Sometimes it is a simple issue such as storing heavy or dangerous materials at a height or that workers are at risk as they endeavour to retrieve goods from hard to reach areas or from damaged shelving. It could be inadequate training such as knowing how to use a fork life truck correctly or using the wrong equipment for a job. It could be poor lighting or ventilation or even inadequate breaks causing workers to become tired and careless. All these can contribute to accidents and injuries in the workplace.

The HSE mission is "To protect people's health and safety by ensuring risks in the changing work place are properly controlled." However it is important to understand that health and safety at work is a two-way street requiring employer and employee to co-operate and work together to ensure a safe work place. The primary responsibility of your employer is to ensure that risks to the health and safety of its employees are properly controlled. To this end all work activities are covered by health and safety laws that employers must adhere to whether they run an oilrig or a bakery. Most of these issues are covered by the 1974 Health and Safety at Work Act.

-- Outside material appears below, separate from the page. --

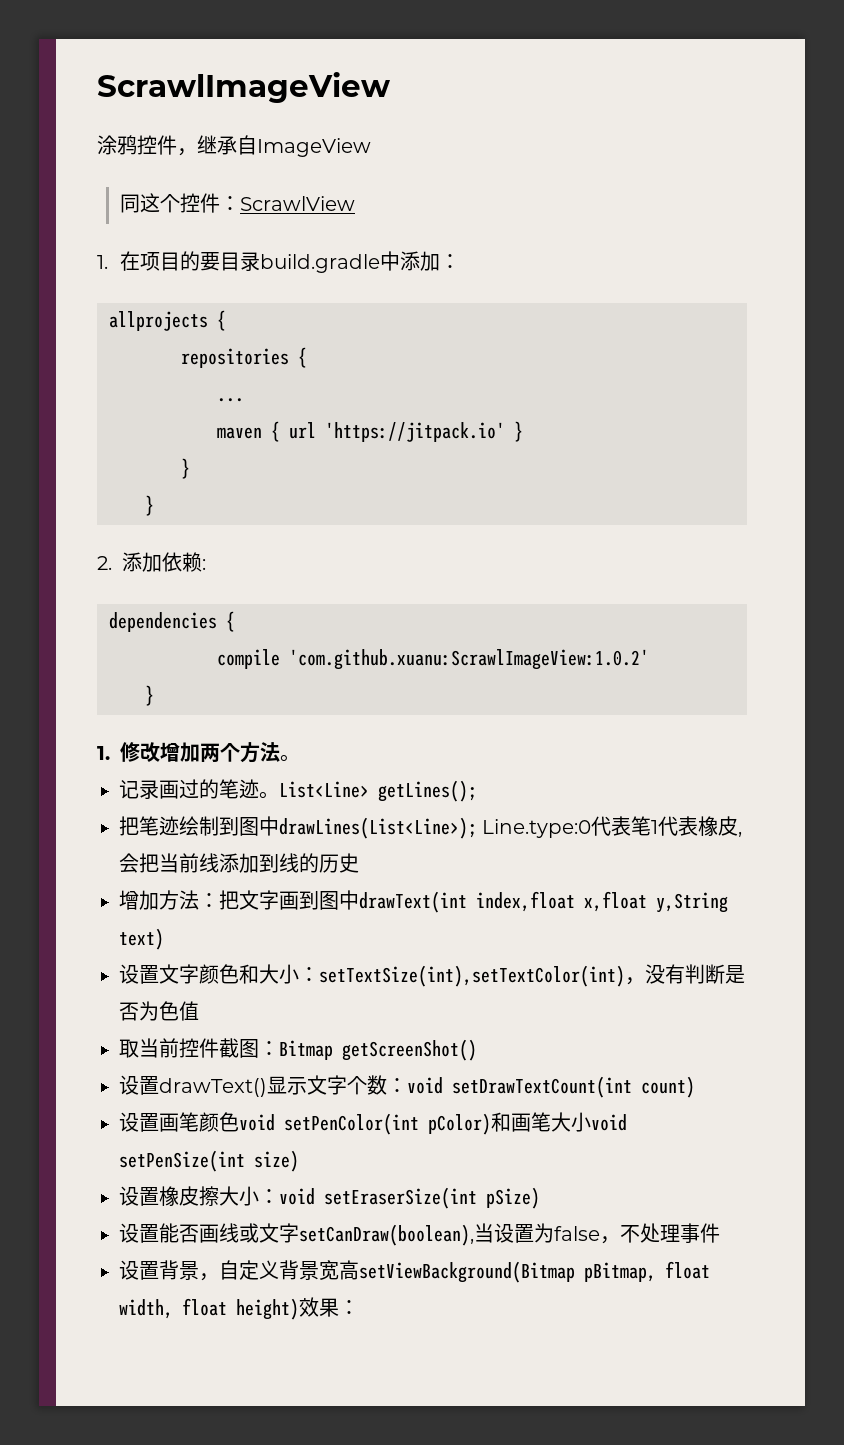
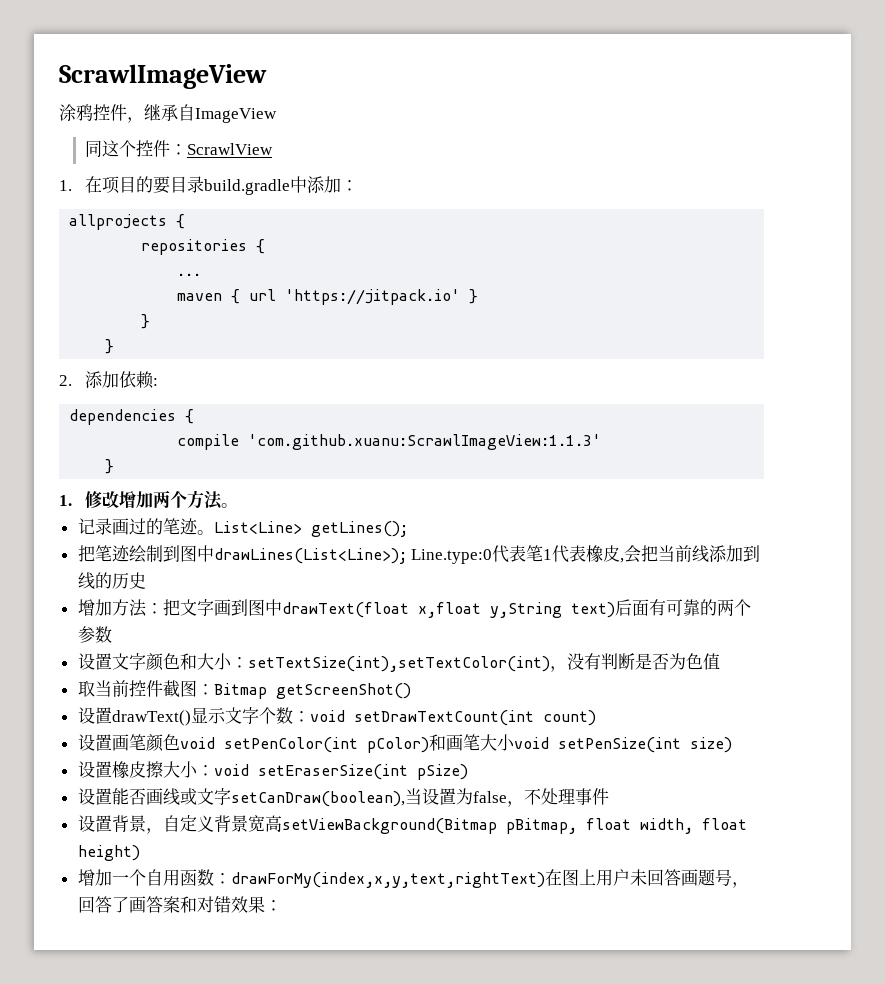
[289,649,649,670] 'com.github.xuanu:ScrawlImageView:1.0.2' -> [248,434,602,450] 'com.github.xuanu:ScrawlImageView:1.1.3'
[359,891,575,913] drawText(int index,float -> [281,602,409,618] drawText(float
(164, 939) none -> [614,599,751,616] [77,626,112,643] 后面有可靠的两个参数
(299, 1309) none -> [77,869,749,888] [77,896,231,913] // 增加一个自用函数：drawForMy(index,x,y,text,rightText)在图上用户未回答画题号，回答了画答案和对错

Equally you as the employee have a responsibility to look after your own well being and that of your colleagues. So for example your employer is required by law to ensure you have any appropriate safety or protective clothing your job may require. If you then choose not to wear that protective clothing and you injure yourself or others as a direct result you could be in some pretty deep water, especially if you have been repeatedly told to wear the appropriate safety gear. If on the other hand your employer has not supplied the required safety gear, whether or not you asked for it, and you or others are injured as a direct result your employer will be in serious trouble.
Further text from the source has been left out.